→ Your objective: The data below contains pictures, which are to be skipped; the lines starting at the line with "you could install" and ending at the line with "All DEs include" are to be output exactly, both ends included.

→ Provided information:
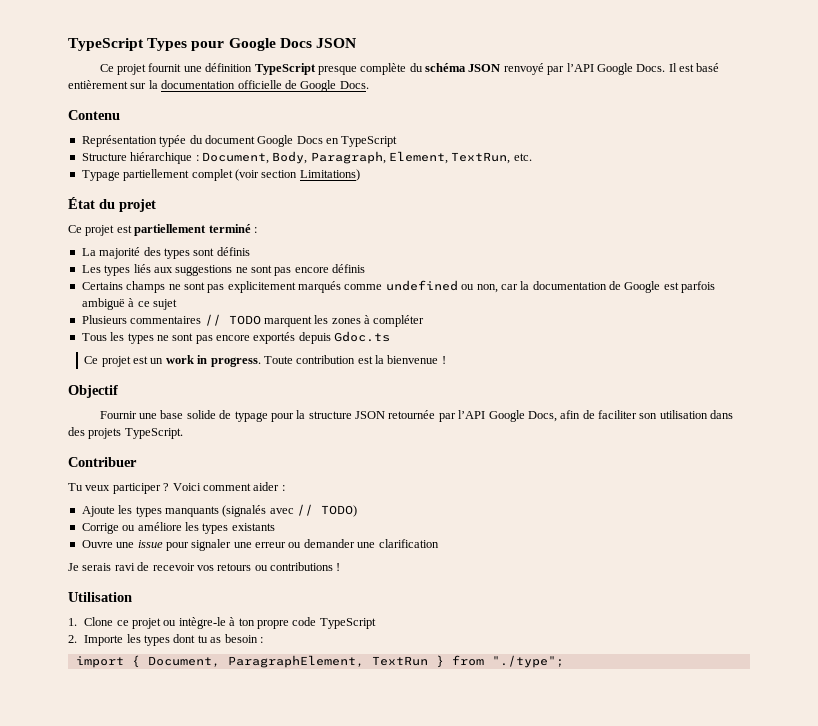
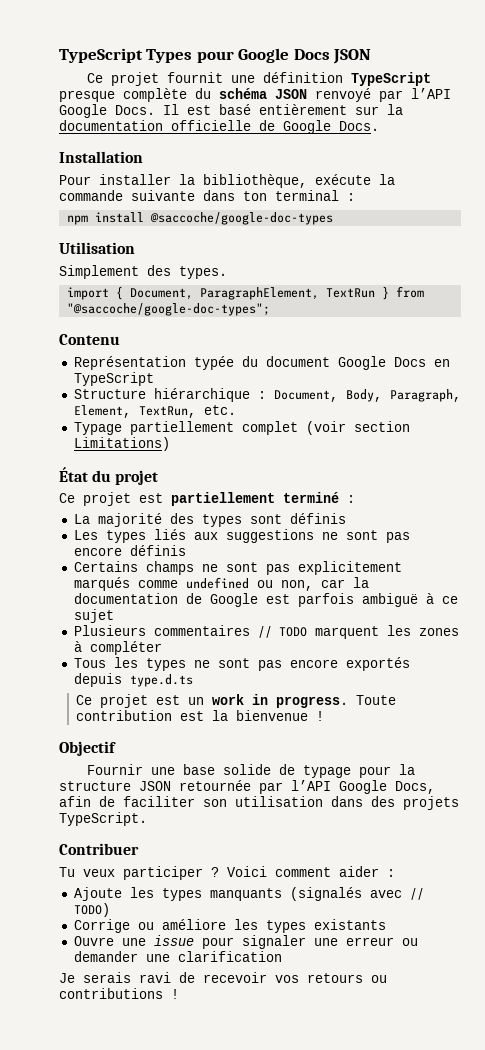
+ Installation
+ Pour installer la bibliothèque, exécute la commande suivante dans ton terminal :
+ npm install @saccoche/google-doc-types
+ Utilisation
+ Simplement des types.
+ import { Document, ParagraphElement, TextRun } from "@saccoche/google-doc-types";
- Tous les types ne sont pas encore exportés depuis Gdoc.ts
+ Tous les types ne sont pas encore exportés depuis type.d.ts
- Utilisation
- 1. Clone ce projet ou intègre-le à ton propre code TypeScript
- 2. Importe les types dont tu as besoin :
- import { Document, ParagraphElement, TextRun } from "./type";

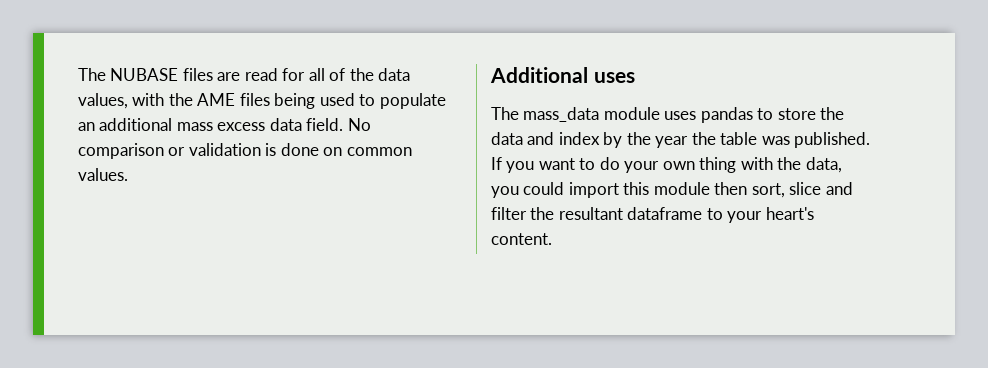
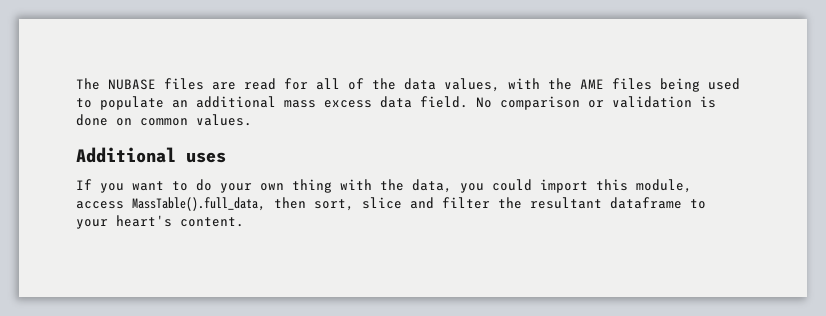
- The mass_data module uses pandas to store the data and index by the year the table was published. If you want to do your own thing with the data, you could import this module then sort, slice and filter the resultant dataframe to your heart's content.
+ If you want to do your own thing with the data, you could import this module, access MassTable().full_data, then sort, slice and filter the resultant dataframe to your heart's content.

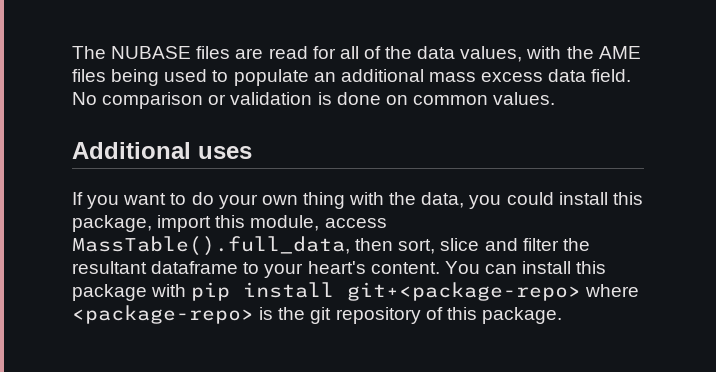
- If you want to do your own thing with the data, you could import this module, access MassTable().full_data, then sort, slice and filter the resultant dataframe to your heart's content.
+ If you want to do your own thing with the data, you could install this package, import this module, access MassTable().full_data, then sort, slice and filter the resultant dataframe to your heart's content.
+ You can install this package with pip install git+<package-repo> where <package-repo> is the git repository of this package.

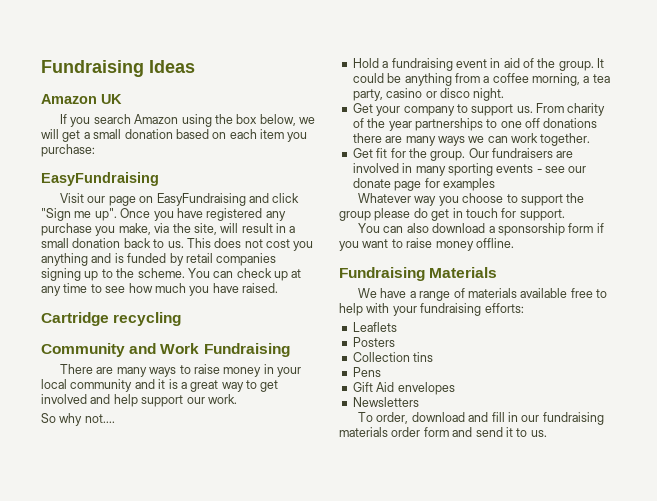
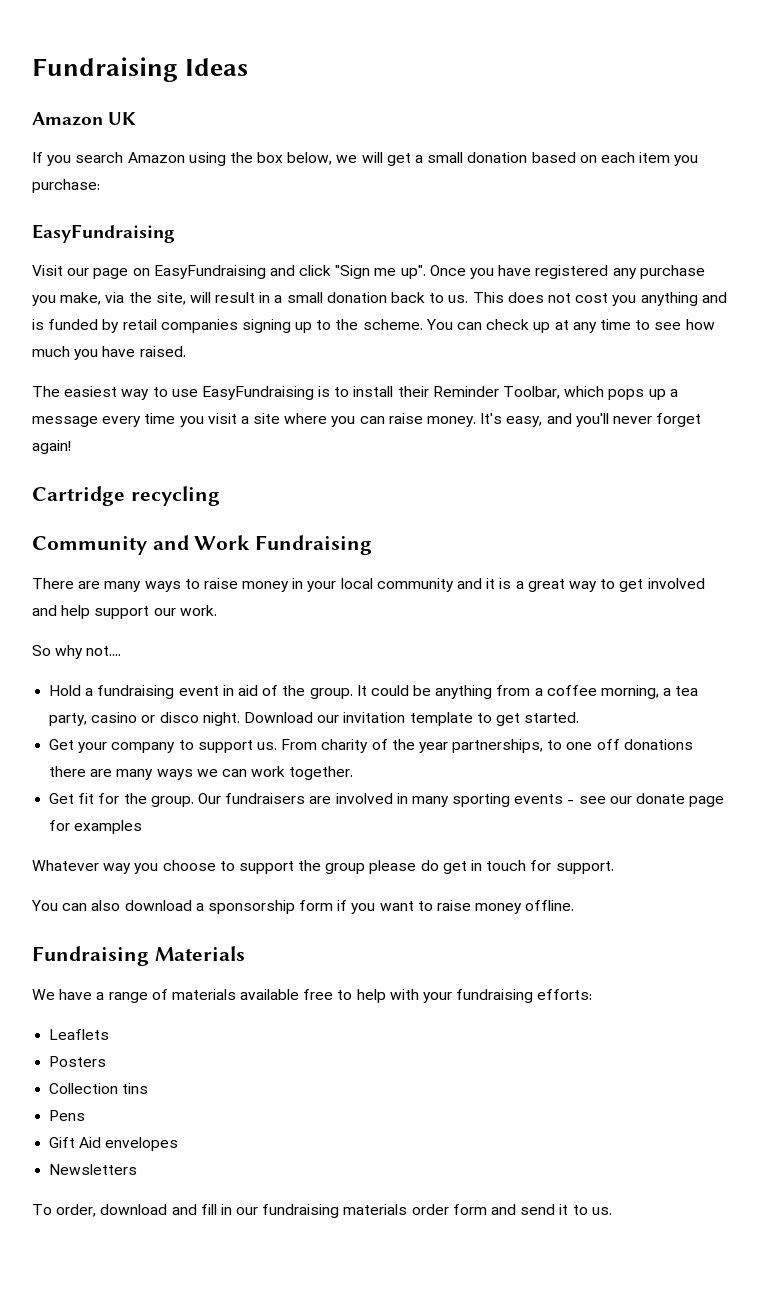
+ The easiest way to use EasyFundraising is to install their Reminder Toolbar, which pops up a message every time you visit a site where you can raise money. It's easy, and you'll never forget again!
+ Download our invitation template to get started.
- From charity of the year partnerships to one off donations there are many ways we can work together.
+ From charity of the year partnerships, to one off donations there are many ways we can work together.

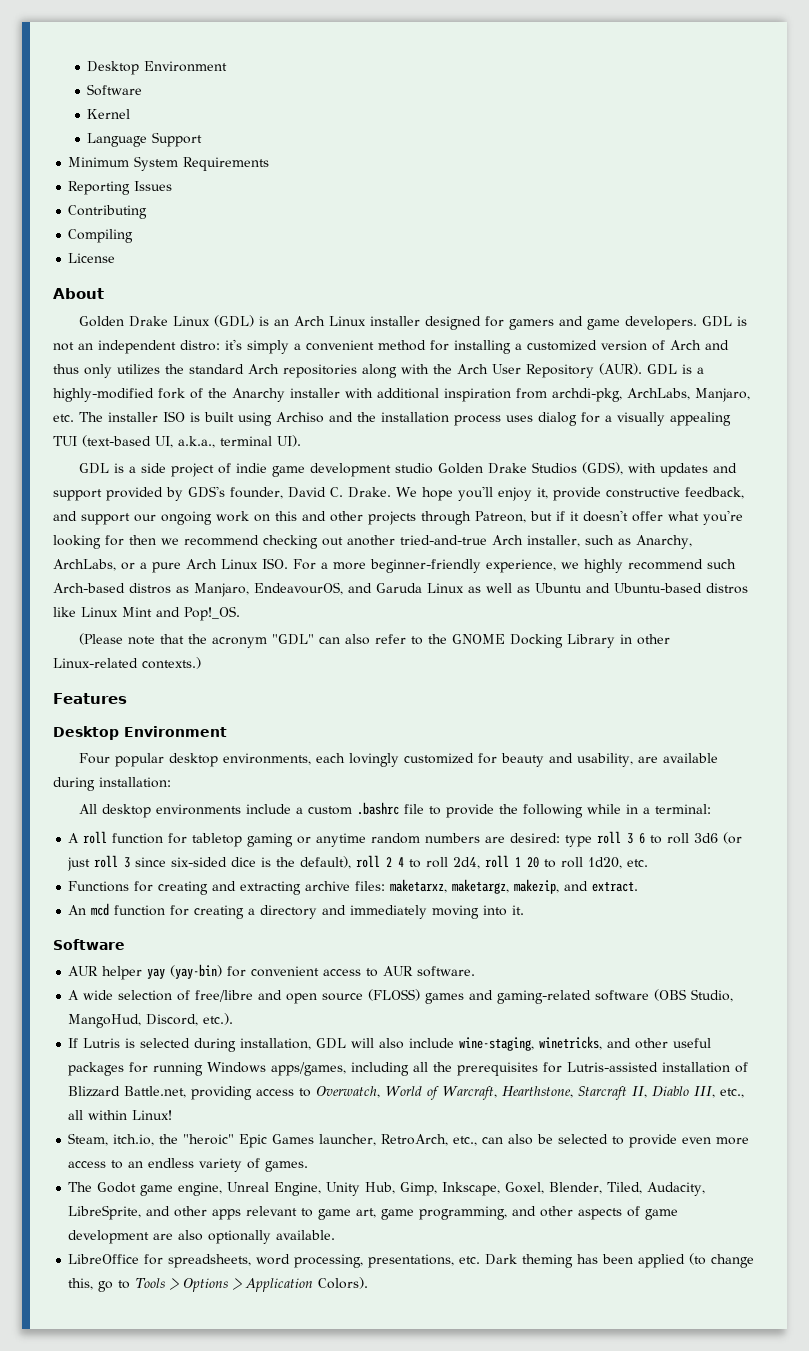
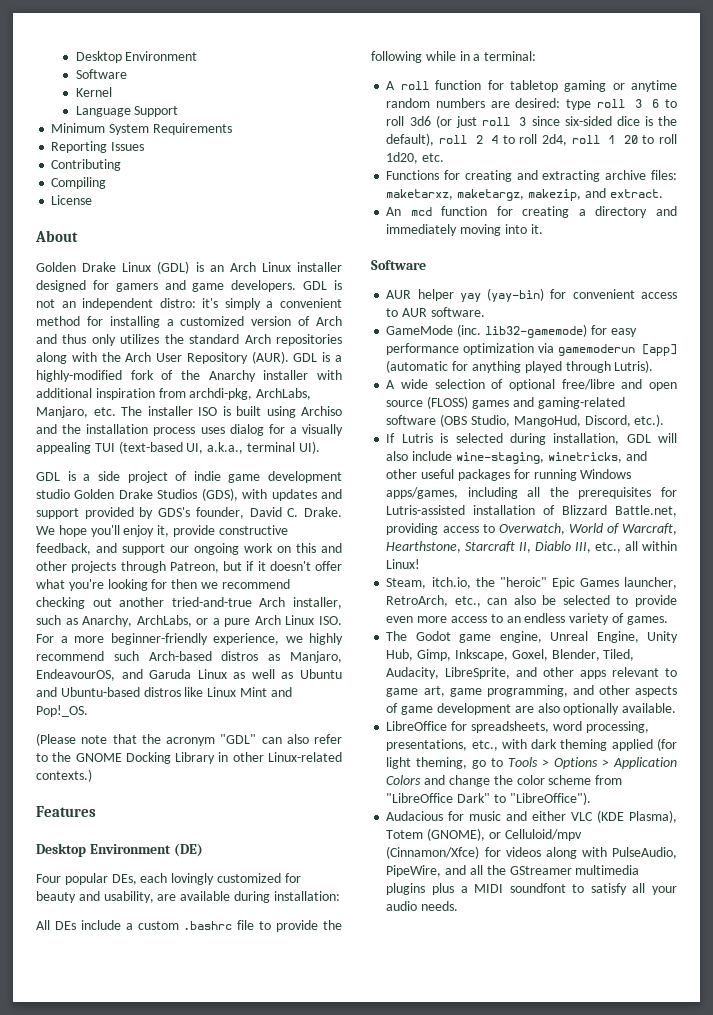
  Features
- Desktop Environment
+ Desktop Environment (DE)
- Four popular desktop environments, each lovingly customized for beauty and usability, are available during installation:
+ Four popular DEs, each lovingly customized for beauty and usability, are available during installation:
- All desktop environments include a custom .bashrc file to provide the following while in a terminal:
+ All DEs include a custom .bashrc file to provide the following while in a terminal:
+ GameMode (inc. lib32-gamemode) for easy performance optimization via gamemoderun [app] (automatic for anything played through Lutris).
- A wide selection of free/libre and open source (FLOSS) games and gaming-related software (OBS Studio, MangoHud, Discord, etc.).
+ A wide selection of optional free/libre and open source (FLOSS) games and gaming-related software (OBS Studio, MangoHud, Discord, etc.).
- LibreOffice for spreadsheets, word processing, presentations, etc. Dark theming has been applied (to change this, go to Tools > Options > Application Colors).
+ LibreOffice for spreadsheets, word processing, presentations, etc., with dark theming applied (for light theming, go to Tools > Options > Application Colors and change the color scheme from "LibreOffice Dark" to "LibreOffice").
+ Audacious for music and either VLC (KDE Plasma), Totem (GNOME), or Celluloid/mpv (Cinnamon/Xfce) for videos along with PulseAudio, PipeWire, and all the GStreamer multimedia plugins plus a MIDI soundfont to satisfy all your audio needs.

→ Finished exercise:
+ If you want to do your own thing with the data, you could install this package, import this module, access MassTable().full_data, then sort, slice and filter the resultant dataframe to your heart's content.
+ You can install this package with pip install git+<package-repo> where <package-repo> is the git repository of this package.

+ The easiest way to use EasyFundraising is to install their Reminder Toolbar, which pops up a message every time you visit a site where you can raise money. It's easy, and you'll never forget again!
+ Download our invitation template to get started.
- From charity of the year partnerships to one off donations there are many ways we can work together.
+ From charity of the year partnerships, to one off donations there are many ways we can work together.

  Features
- Desktop Environment
+ Desktop Environment (DE)
- Four popular desktop environments, each lovingly customized for beauty and usability, are available during installation:
+ Four popular DEs, each lovingly customized for beauty and usability, are available during installation:
- All desktop environments include a custom .bashrc file to provide the following while in a terminal:
+ All DEs include a custom .bashrc file to provide the following while in a terminal:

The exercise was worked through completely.